- **Before and after images**:
================

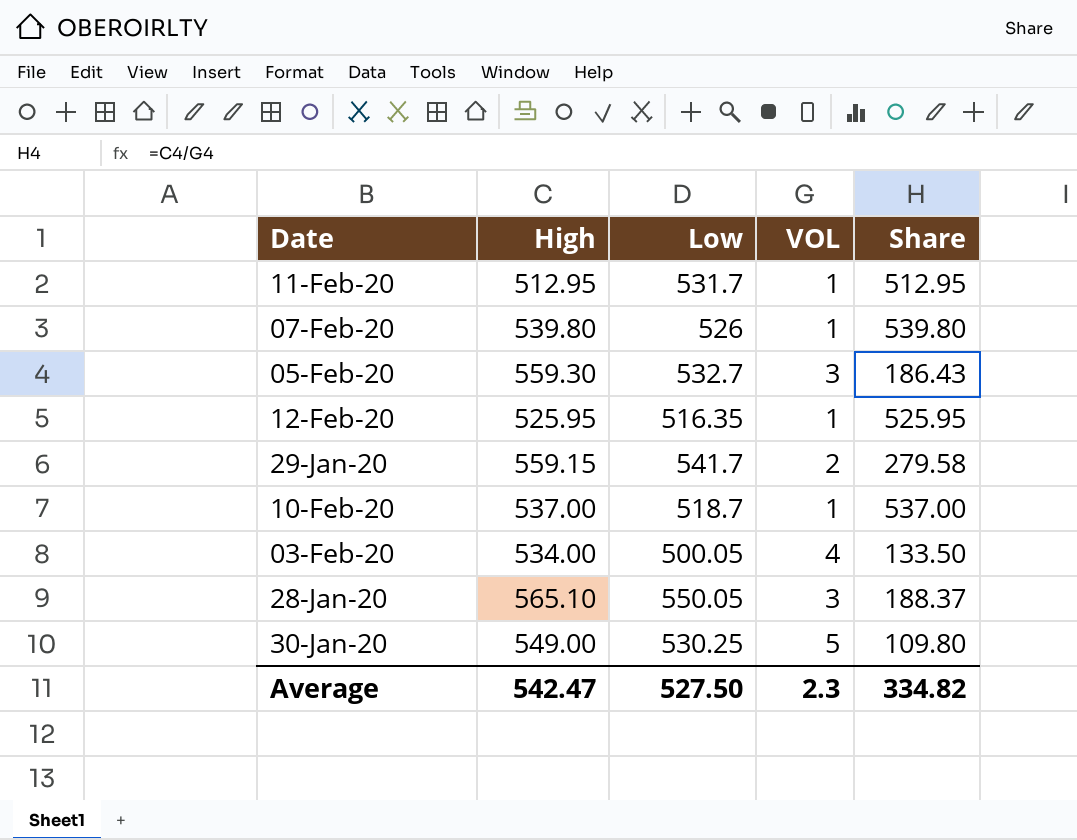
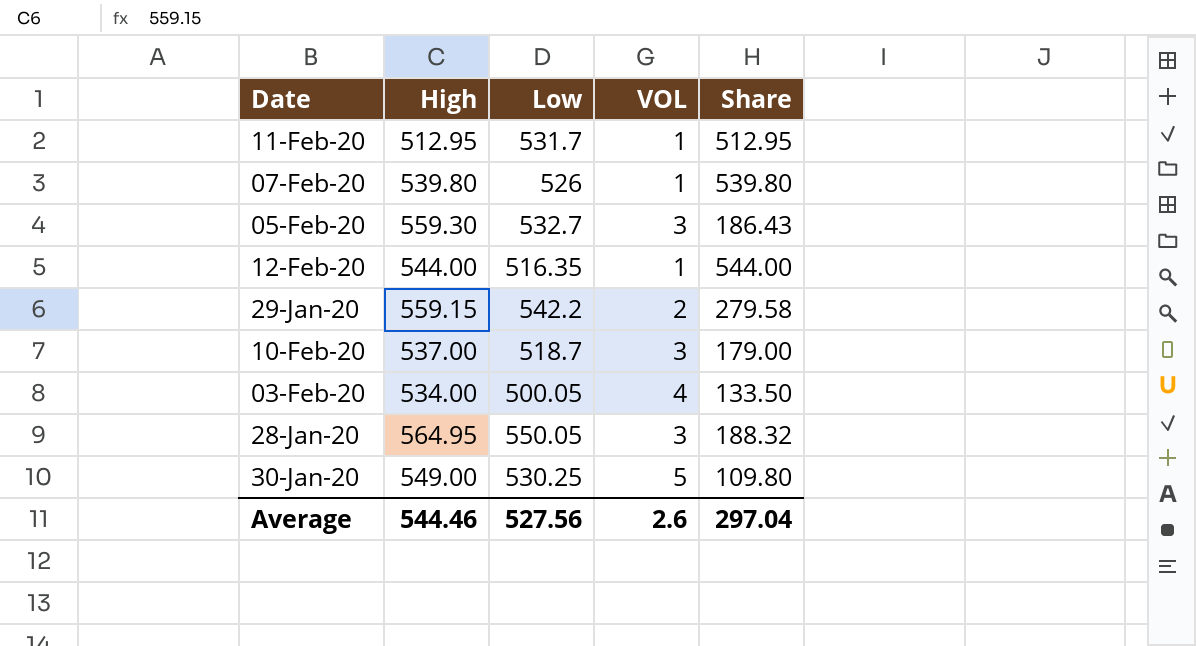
12-Feb-20 | High: 525.95 -> 544.00
12-Feb-20 | Share: 525.95 -> 544.00
29-Jan-20 | Low: 541.7 -> 542.2
10-Feb-20 | VOL: 1 -> 3
10-Feb-20 | Share: 537.00 -> 179.00
28-Jan-20 | High: 565.10 -> 564.95
28-Jan-20 | Share: 188.37 -> 188.32
Average | High: 542.47 -> 544.46
Average | Low: 527.50 -> 527.56
Average | VOL: 2.3 -> 2.6
Average | Share: 334.82 -> 297.04

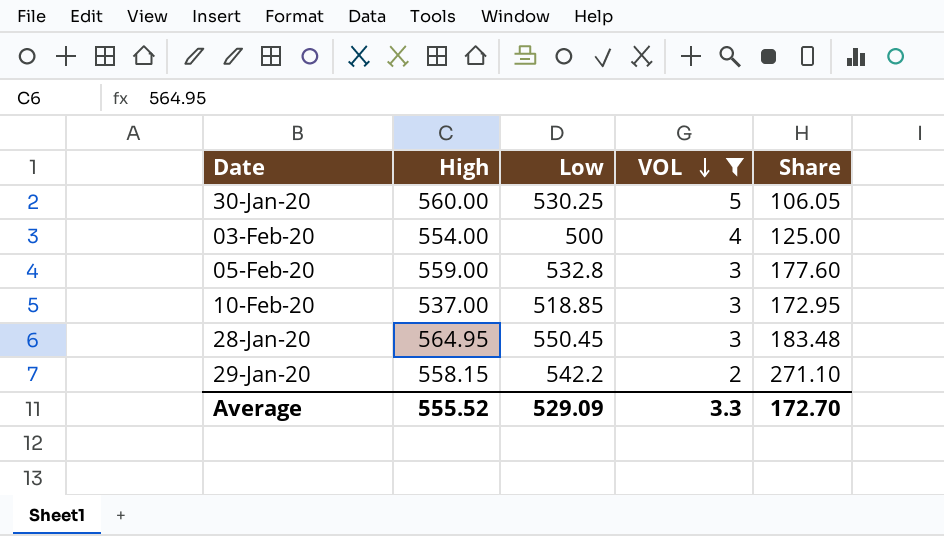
filter: none -> VOL != 1
row order: none -> VOL descending
column Share | formula: [High] / [VOL] -> [Low] / [VOL]
30-Jan-20 | High: 549.00 -> 560.00
03-Feb-20 | High: 534.00 -> 554.00
03-Feb-20 | Low: 500.05 -> 500
05-Feb-20 | High: 559.30 -> 559.00
05-Feb-20 | Low: 532.7 -> 532.8
10-Feb-20 | Low: 518.7 -> 518.85
28-Jan-20 | Low: 550.05 -> 550.45
29-Jan-20 | High: 559.15 -> 558.15
Average | High: 544.46 -> 555.52
Average | Low: 527.56 -> 529.09
Average | VOL: 2.6 -> 3.3
Average | Share: 297.04 -> 172.70

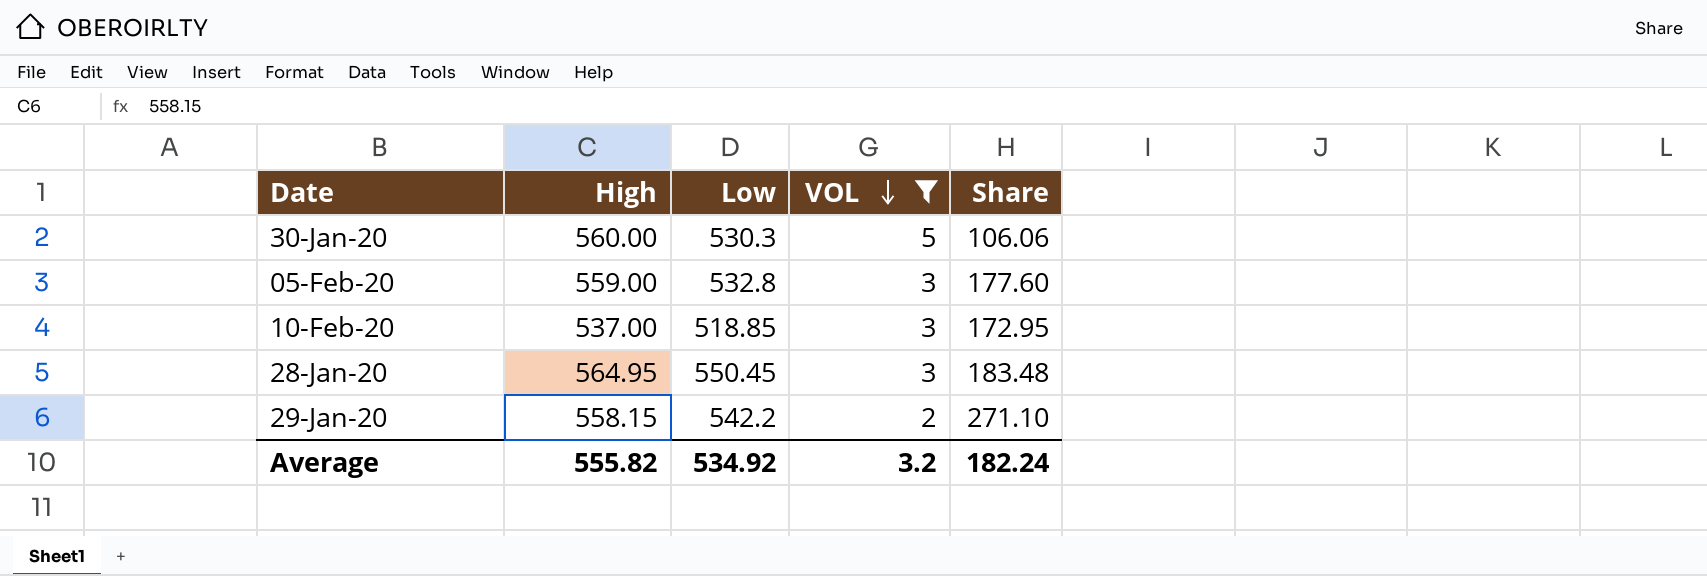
row 03-Feb-20: 554.00 | 500 | 4 | 125.00 -> none
30-Jan-20 | Low: 530.25 -> 530.3
30-Jan-20 | Share: 106.05 -> 106.06
Average | High: 555.52 -> 555.82
Average | Low: 529.09 -> 534.92
Average | VOL: 3.3 -> 3.2
Average | Share: 172.70 -> 182.24

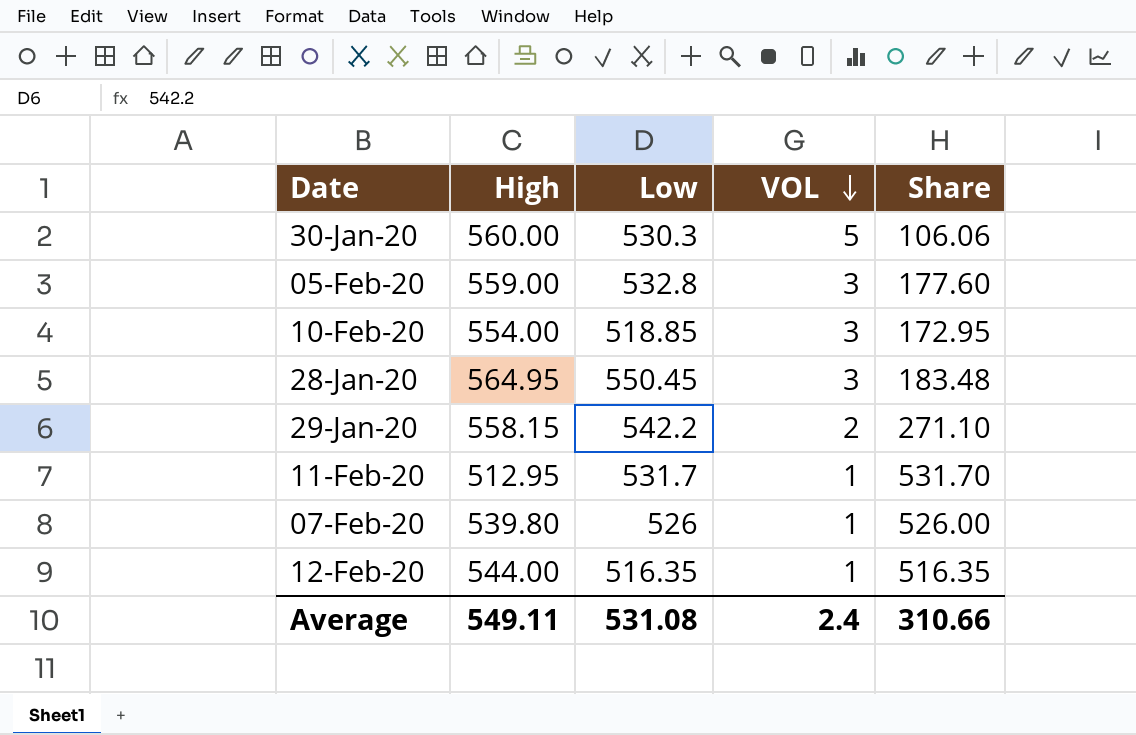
filter: VOL != 1 -> none
10-Feb-20 | High: 537.00 -> 554.00
Average | High: 555.82 -> 549.11
Average | Low: 534.92 -> 531.08
Average | VOL: 3.2 -> 2.4
Average | Share: 182.24 -> 310.66

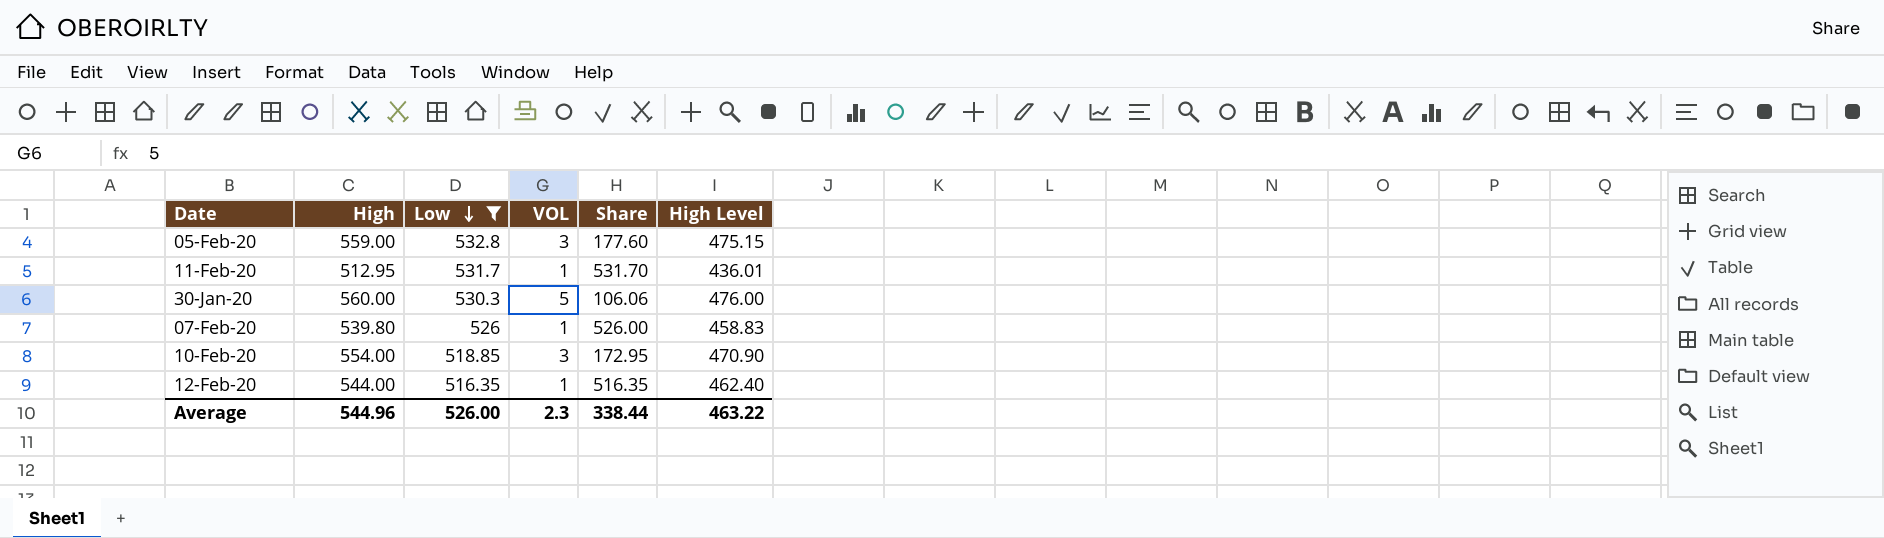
filter: none -> Low <= 532.8
row order: VOL descending -> Low descending
column High Level | formula: none -> [High] * 0.85
Average | High: 549.11 -> 544.96
Average | Low: 531.08 -> 526.00
Average | VOL: 2.4 -> 2.3
Average | Share: 310.66 -> 338.44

================

- **Task prompt**: Aside from the pictures, copy all of the entries exactly.

- **Response**:
12-Feb-20 | High: 525.95 -> 544.00
12-Feb-20 | Share: 525.95 -> 544.00
29-Jan-20 | Low: 541.7 -> 542.2
10-Feb-20 | VOL: 1 -> 3
10-Feb-20 | Share: 537.00 -> 179.00
28-Jan-20 | High: 565.10 -> 564.95
28-Jan-20 | Share: 188.37 -> 188.32
Average | High: 542.47 -> 544.46
Average | Low: 527.50 -> 527.56
Average | VOL: 2.3 -> 2.6
Average | Share: 334.82 -> 297.04

filter: none -> VOL != 1
row order: none -> VOL descending
column Share | formula: [High] / [VOL] -> [Low] / [VOL]
30-Jan-20 | High: 549.00 -> 560.00
03-Feb-20 | High: 534.00 -> 554.00
03-Feb-20 | Low: 500.05 -> 500
05-Feb-20 | High: 559.30 -> 559.00
05-Feb-20 | Low: 532.7 -> 532.8
10-Feb-20 | Low: 518.7 -> 518.85
28-Jan-20 | Low: 550.05 -> 550.45
29-Jan-20 | High: 559.15 -> 558.15
Average | High: 544.46 -> 555.52
Average | Low: 527.56 -> 529.09
Average | VOL: 2.6 -> 3.3
Average | Share: 297.04 -> 172.70

row 03-Feb-20: 554.00 | 500 | 4 | 125.00 -> none
30-Jan-20 | Low: 530.25 -> 530.3
30-Jan-20 | Share: 106.05 -> 106.06
Average | High: 555.52 -> 555.82
Average | Low: 529.09 -> 534.92
Average | VOL: 3.3 -> 3.2
Average | Share: 172.70 -> 182.24

filter: VOL != 1 -> none
10-Feb-20 | High: 537.00 -> 554.00
Average | High: 555.82 -> 549.11
Average | Low: 534.92 -> 531.08
Average | VOL: 3.2 -> 2.4
Average | Share: 182.24 -> 310.66

filter: none -> Low <= 532.8
row order: VOL descending -> Low descending
column High Level | formula: none -> [High] * 0.85
Average | High: 549.11 -> 544.96
Average | Low: 531.08 -> 526.00
Average | VOL: 2.4 -> 2.3
Average | Share: 310.66 -> 338.44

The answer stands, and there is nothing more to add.